* _INPUT DATA_
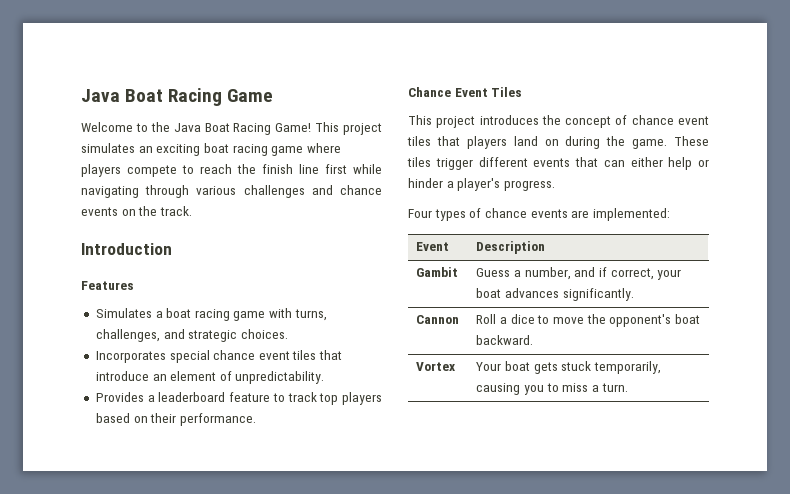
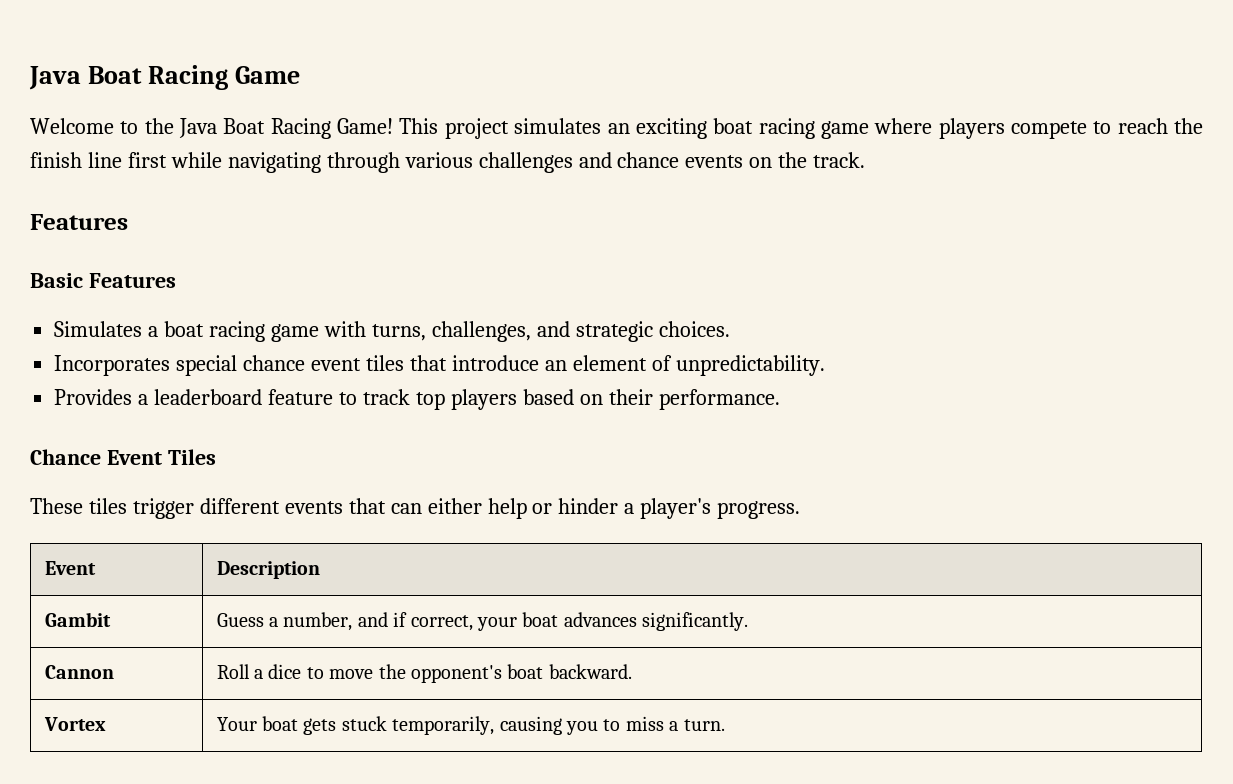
  This project simulates an exciting boat racing game where players compete to reach the finish line first while navigating through various challenges and chance events on the track.
- Introduction
  Features
+ Basic Features
- This project introduces the concept of chance event tiles that players land on during the game.
- Four types of chance events are implemented:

* _WHAT YOU HAVE TO DO_
Whatever lies between the first line of the data and the line holding "- This project", inclusive, should be repeated exactly, apart from the pictures.

* _SOLUTION FOR THIS EXERCISE_
  This project simulates an exciting boat racing game where players compete to reach the finish line first while navigating through various challenges and chance events on the track.
- Introduction
  Features
+ Basic Features
- This project introduces the concept of chance event tiles that players land on during the game.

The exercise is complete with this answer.